Le secret de l’explorateur disparu
Un maître d’école s’est fait détective et a remonté la piste d’obscurs indices vieux de mille ans. Voici les étonnantes preuves qu’il a mises au jour sur les lieux de ce qui est possiblement le premier point d’arrivée de l’homme blanc en Amérique.
Au premier abord, il ne vous viendrait jamais à l’idée que Frederick Pohl puisse être détective ou explorateur. Petit, soigné, cet homme de soixante et un ans au visage rose et aux manières guindées porte des lunettes sans monture et une impeccable moustache blanche […] Il ressemble, en fait, plutôt au maître d’école qu’il est.

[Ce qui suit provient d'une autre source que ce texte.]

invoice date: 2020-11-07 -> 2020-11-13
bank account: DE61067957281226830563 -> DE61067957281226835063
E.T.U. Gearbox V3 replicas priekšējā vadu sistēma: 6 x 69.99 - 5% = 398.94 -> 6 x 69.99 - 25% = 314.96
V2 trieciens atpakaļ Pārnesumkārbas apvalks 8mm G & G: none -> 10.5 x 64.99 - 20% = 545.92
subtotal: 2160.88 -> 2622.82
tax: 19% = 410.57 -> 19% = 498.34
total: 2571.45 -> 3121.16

Et pourtant, c’est bien davantage en tant qu’explorateur et détective qu’il s’est rendu dans la ville de Dennis à Cape Cod, au Massachusetts, à l’été 1947. Car derrière ses airs sévères, acquis au cours de ses trente-trois ans d’enseignement de l’anglais au Boys' High School de […] Brooklyn, Pohl dissimule l’âme d’un aventurier ainsi qu’une envie toute romantique d’imiter ses détectives de fiction favoris, Perry Mason et Hercule Poirot.

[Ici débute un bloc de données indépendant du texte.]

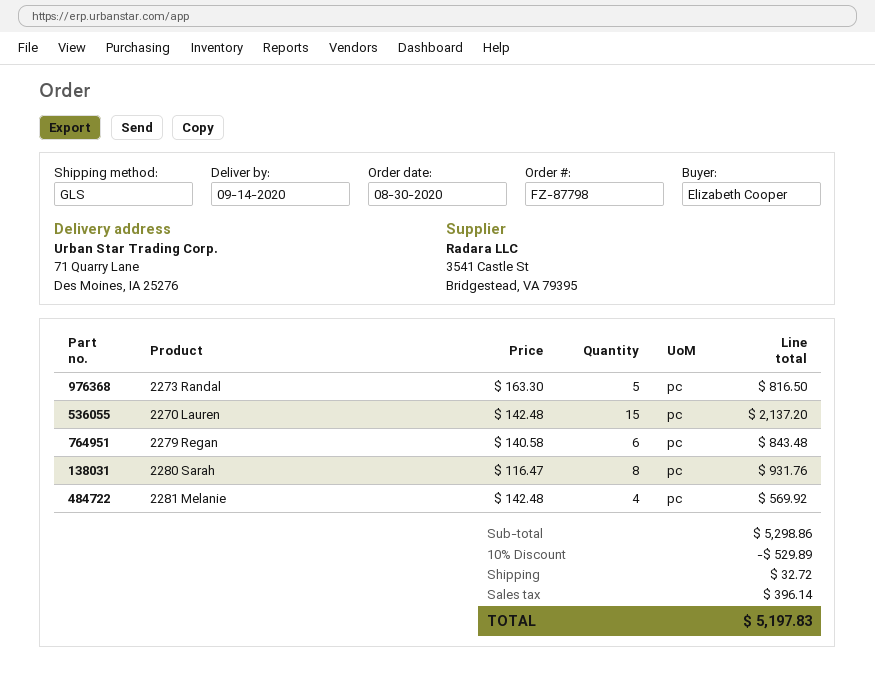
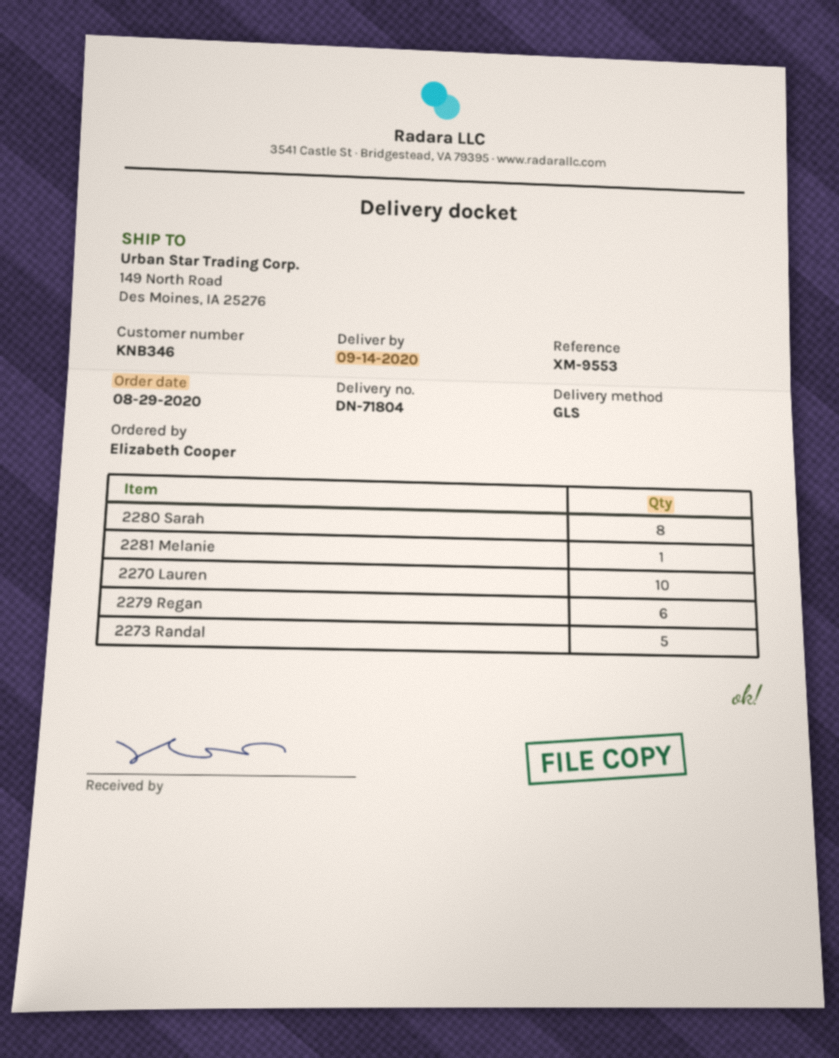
order date: 2020-08-30 -> 2020-08-29
ship to: 71 Quarry Lane, Des Moines, IA 25276 -> 149 North Road, Des Moines, IA 25276
2270 Lauren: 15 -> 10
2281 Melanie: 4 -> 1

[…] Et la recherche qui devait le mener à Cape Cod allait être des plus ardues, car la piste qu’il suivait était loin d’être fraîche. L’homme qu’il cherchait était mort depuis bientôt mille ans.
Son homme était Leif Eirikson—Leif le Chanceux, fils d’Eirik le Rouge—et si Pohl est dans le vrai, il vient de résoudre le plus important mystère de l’histoire de l’Amérique. Il croit avoir découvert l’emplacement de la colonie, nommée Vinland, que cet intrépide explorateur viking aurait établie sur notre continent en 1003 de notre ère. Les chercheurs tentent depuis deux siècles de résoudre cette énigme. Quarante-cinq théories différentes sur l’emplacement du Vinland ont été avancées au cours des cent dernières années. […] Pour sa part, Pohl demeure convaincu que Leif a réellement fondé une colonie américaine et, de plus, qu’il sait où elle se trouve : sur les rives d’un petit lac connu sous le nom de Follins Pond, près de Dennis.

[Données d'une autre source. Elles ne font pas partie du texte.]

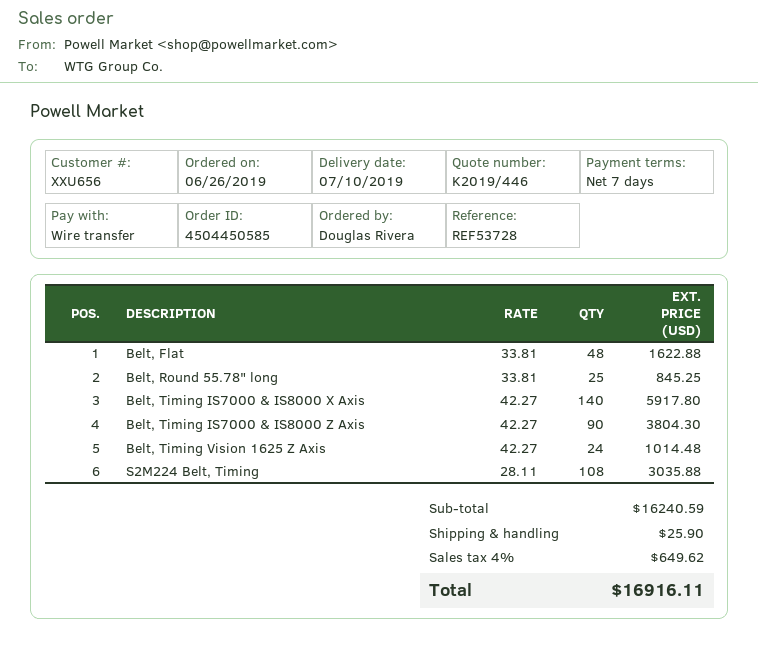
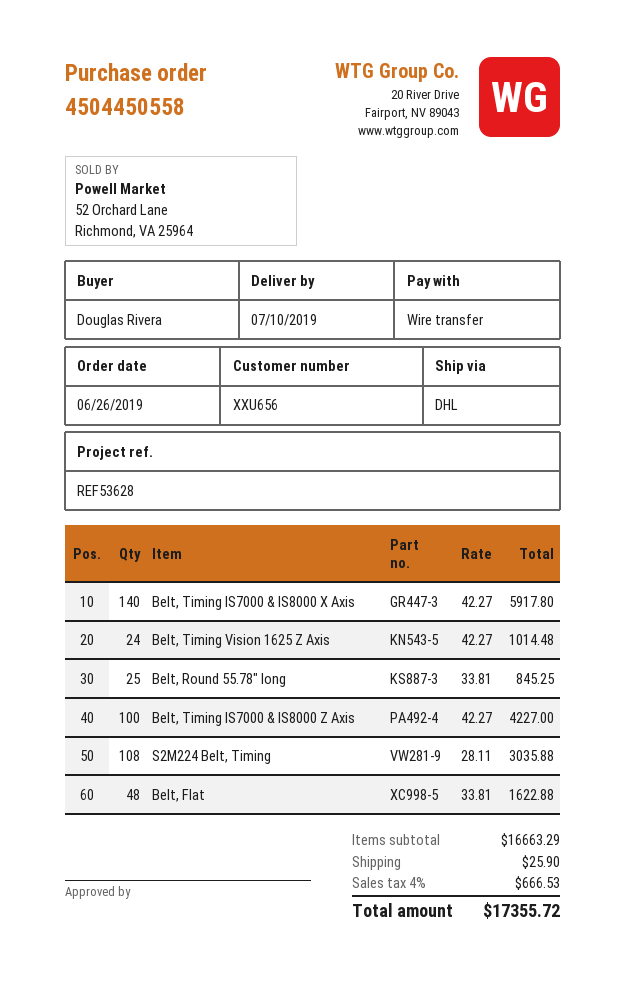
order number: 4504450585 -> 4504450558
reference: REF53728 -> REF53628
Belt, Timing IS7000 & IS8000 Z Axis: 90 x 42.27 = 3804.30 -> 100 x 42.27 = 4227.00
subtotal: 16240.59 -> 16663.29
tax: 4% = 649.62 -> 4% = 666.53
total: 16916.11 -> 17355.72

Les instincts de détective de Pohl avaient initialement été éveillés lorsqu’ […] il était tombé sur deux anciennes sagas scandinaves contenant les seuls faits connus au sujet du Vinland. […]
Mais les Scandinaves n’ont laissé aucune carte derrière eux. Le peu de connaissances géographiques qu’ils possédaient est contenu dans les sagas. Plusieurs générations de chercheurs et d’historiens américains ont tenté de déterminer, par l’exégèse des sagas, où se trouvait précisément le Vinland, et les diverses solutions proposées s’étirent du Labrador à la Géorgie, couvrant plus de 3000 milles de littoral. […]
Frederick Pohl, quant à lui, croyait que tous les indices devaient se trouver dans les sagas et qu’il était simplement question de les interpréter correctement. […]
« Maintenant, Pohl se dit-il en se donnant des airs de grand détective, l’objectif premier est de déterminer laquelle des deux sagas renferme le meilleur témoignage. » Le récit le plus complet de la traversée […] était […] un vieux manuscrit nommé Flateyjarbók, quoiqu’[…] un manuscrit connu sous le nom de Hauksbók, qui lui était antérieur, était considéré comme plus authentique par certains chercheurs.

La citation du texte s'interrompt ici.